Consider the Dutch as a case study and model of European self-interest and inconsistency. During 1500 CE to 1800 CE, the Dutch sided with Spain, the Holy Roman Empire and England against the Ottomans and France in the Italian Wars (1494–1498; 1499–1504; 1508–1516; 1521–1530; 1536–1538; 1542–1546; 1551–1559), until England joined France and the Ottomans. The Dutch, Irish and Spanish fought against the English and French during the Anglo-Spanish wars of 1585 to 1604 CE. The Dutch sided with English against the Spanish (Thirty Years War). The Dutch sided with the Spain to fight against the English in the Anglo-Dutch wars (1652 – 1674), with the English against the French, Scotland and the Spanish, with America and the French against the English.


The disruption of Africa by the Europeans while brandishing Christianity, meaningless changes of allegiances and civilization as the reason, when in fact it was a scramble for trade and resources might have as well laid the foundation for its present woes. Decades since they left, the aftermath of their actions and inactions tarries on.

The colonialists disrupted the sphere of life of the African people; different and culturally distinct political states were merged together without their consent and new maps were drawn, lands and resources which hitherto had exclusively belonged to a group was now adjudged to belong to all, new laws were made without exactly considering the interest of the locals, local institutions which had taken centuries to be built and adapted to suit the indigenous populations were dismantled and foreign ones installed in its place, rightful local leaders were overthrown or made to do their bidding and proxies installed.

All these actions and much more were taken by the colonialists for their economic and political interests and not the wellbeing of the indigenous populace. Attempts to gain independence were called “crimes”, “rebellions” and “insurgencies” in need of “pacification”.

Therefore, when the glue, in this case being the colonial masters, that held all these together was gone, chaos ensued. A sore which has continued to plague the African continent even in the 21st century. Many leaders that backed democratic self-rule got killed off or jailed.

There are no such things like colonial masters anymore, but the effect they had on their territories still lingers on, and thou it might seem whimsical to some, the root cause of most of the conflicts happening in Africa today can be traced to the actions of the colonial masters decades ago, whom today are the rich countries and world powers.


It is a well-known fact that more powerful nations often interfere either directly or indirectly in the political affairs of the weaker ones. Which often times leads to conflicts. Western Secret agencies have been known to topple and install regimes all across the globe particularly in South America, and Africa. Francois Mitterand a former French president at one time said that France has stopped organizing and financing coups in Africa[4].
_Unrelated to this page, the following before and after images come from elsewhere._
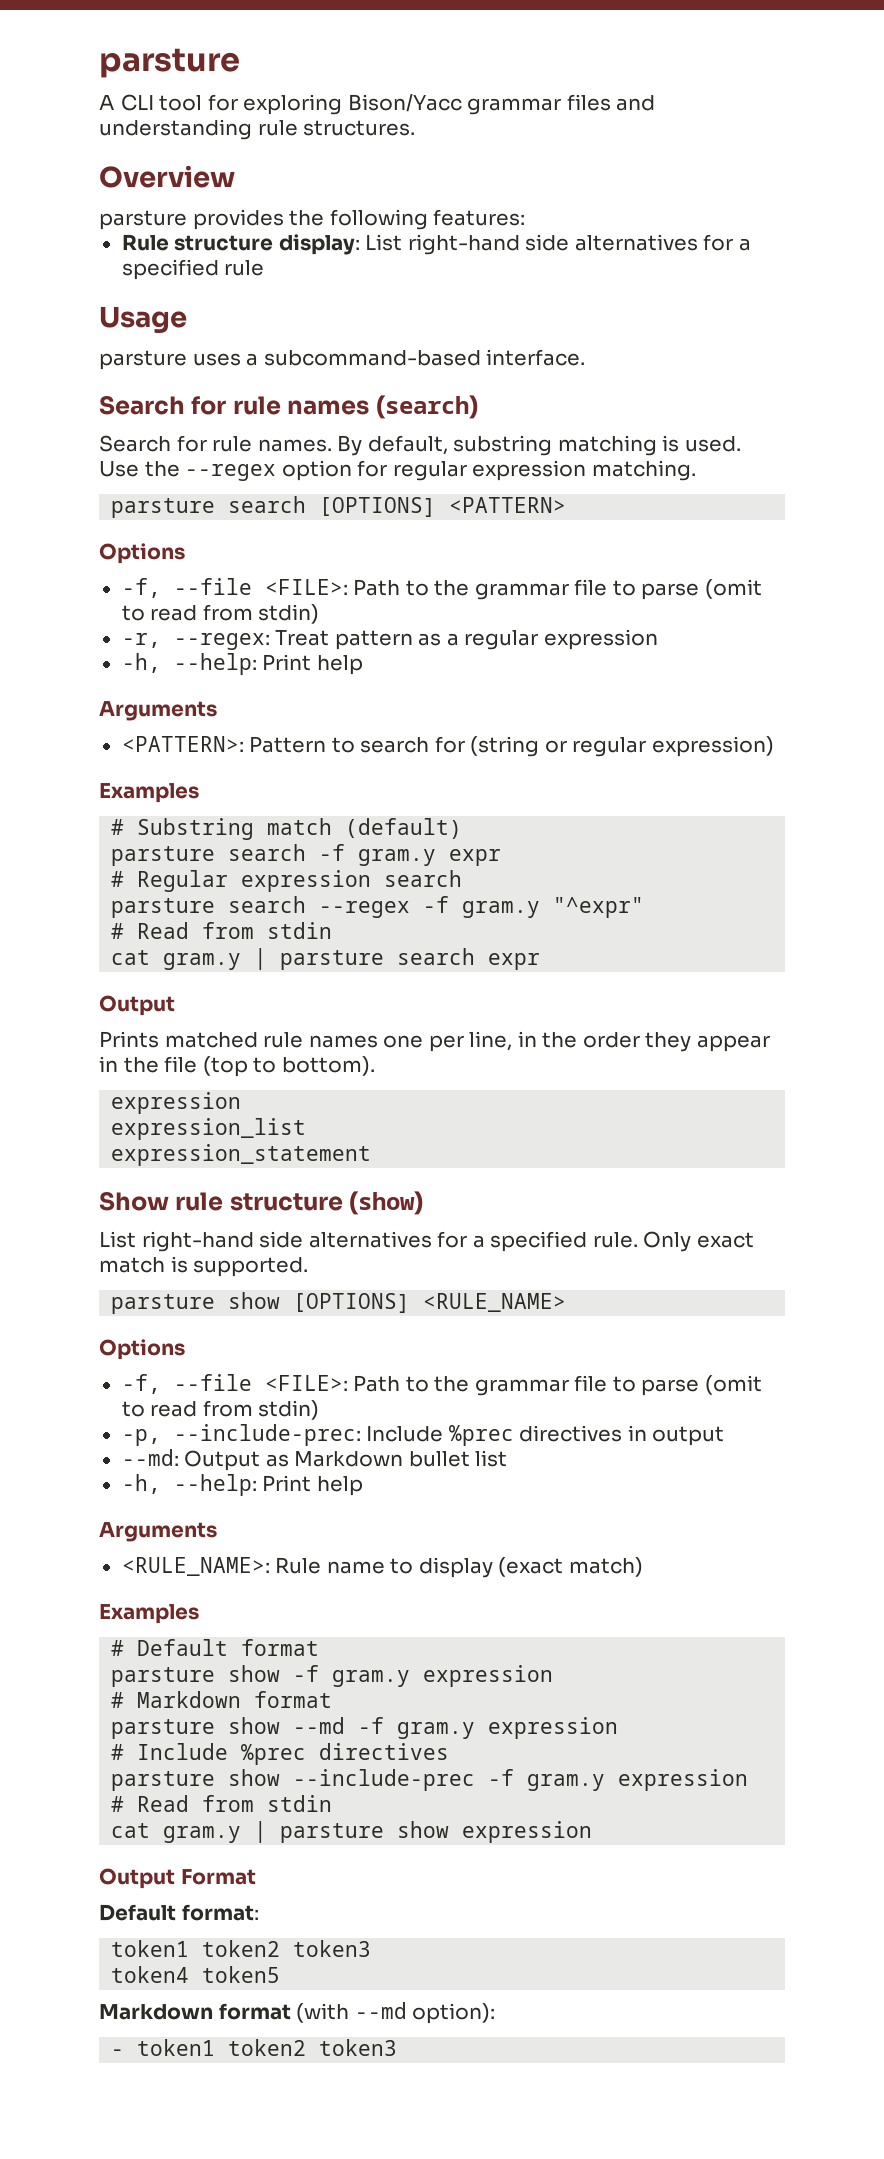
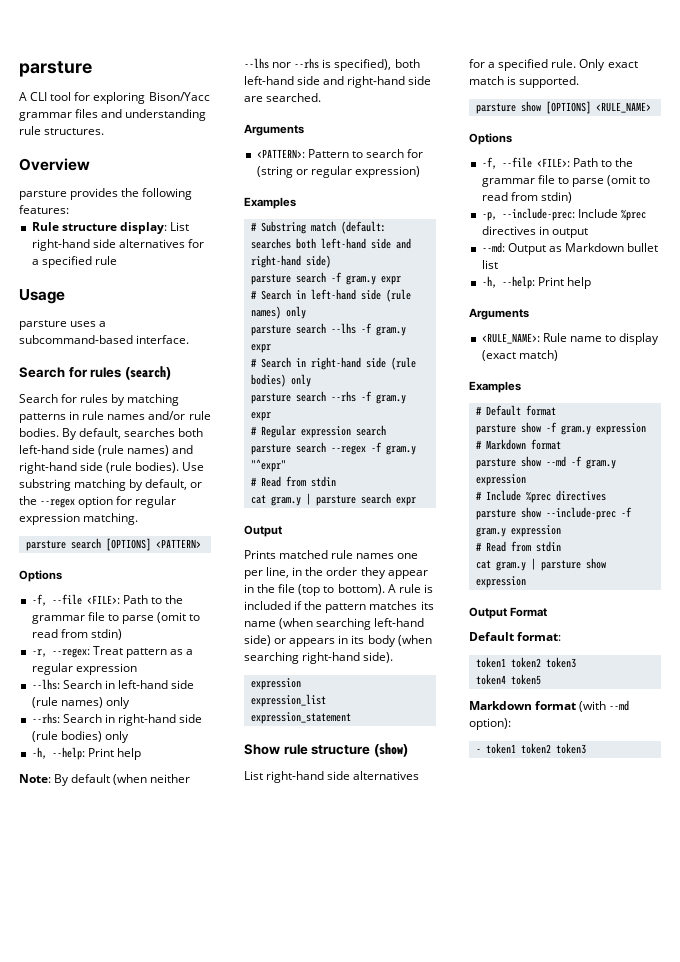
- Search for rule names (search)
+ Search for rules (search)
- Search for rule names. By default, substring matching is used. Use the --regex option for regular expression matching.
+ Search for rules by matching patterns in rule names and/or rule bodies. By default, searches both left-hand side (rule names) and right-hand side (rule bodies). Use substring matching by default, or the --regex option for regular expression matching.
  -r, --regex: Treat pattern as a regular expression
+ --lhs: Search in left-hand side (rule names) only
+ --rhs: Search in right-hand side (rule bodies) only
  -h, --help: Print help
+ Note: By default (when neither --lhs nor --rhs is specified), both left-hand side and right-hand side are searched.
- # Substring match (default)
+ # Substring match (default: searches both left-hand side and right-hand side)
+ # Search in left-hand side (rule names) only
+ parsture search --lhs -f gram.y expr
+ # Search in right-hand side (rule bodies) only
+ parsture search --rhs -f gram.y expr
+ A rule is included if the pattern matches its name (when searching left-hand side) or appears in its body (when searching right-hand side).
Over the years, European governments and their collaborators (multi-nationals) have continued to undermine Africa and treat serious problems with utter levity. This has often led to protests and conflicts; an example is a protest held in Feb 2005 in Nigeria at the American owned Chevron Escravos oil terminal. The protesters were protesting against the oil-related hazards caused by the activities of the multinational which have threatened their source of livelihood. However, the American backed Nigerian government opened fire on unarmed protesters killing some and injuring many others in the process[5]. This incident along with many other similar instances catalyzed the formation of militant groups by youths of the region (Niger Delta) that perpetrated violence and engaged the Nigerian army.

The US under President Obama substantially increased intervention in Africa: The war in Libya; regional drone campaign missions run from Djibouti, Ethiopia, and Seychelles.


The world is getting smaller, it is now easier to communicate and get around the globe more than ever, no country is completely isolated from the rest of the world. Therefore, it would be illogical to think that Africa’s conflicts do not have anything to do with the rich nations especially given the status of Africa in the world; Africa remains an object of charity and a pawn of international diplomacy. These countries no doubt either for just reasons or self-interest, directly or indirectly contribute to the wars, conflicts, and strife in Africa.

Conflicts and fighting have always been a part of human existence since time immemorial. As long as there are human diversity, disagreements that might lead to fighting is inevitable. Africa is the most diverse continent in the world; diverse in ethnic, religious and socio-cultural terms. Therefore, it is more susceptible to disagreements and makes stirring up conflicts easier. Prior to when it was untouched by the colonial masters it was slowly and progressively developing its own unique system of existence. Having been disrupted during the scramble for its resources and current external influences decades ago, today the nature of its conflicts has become complicated and more complex.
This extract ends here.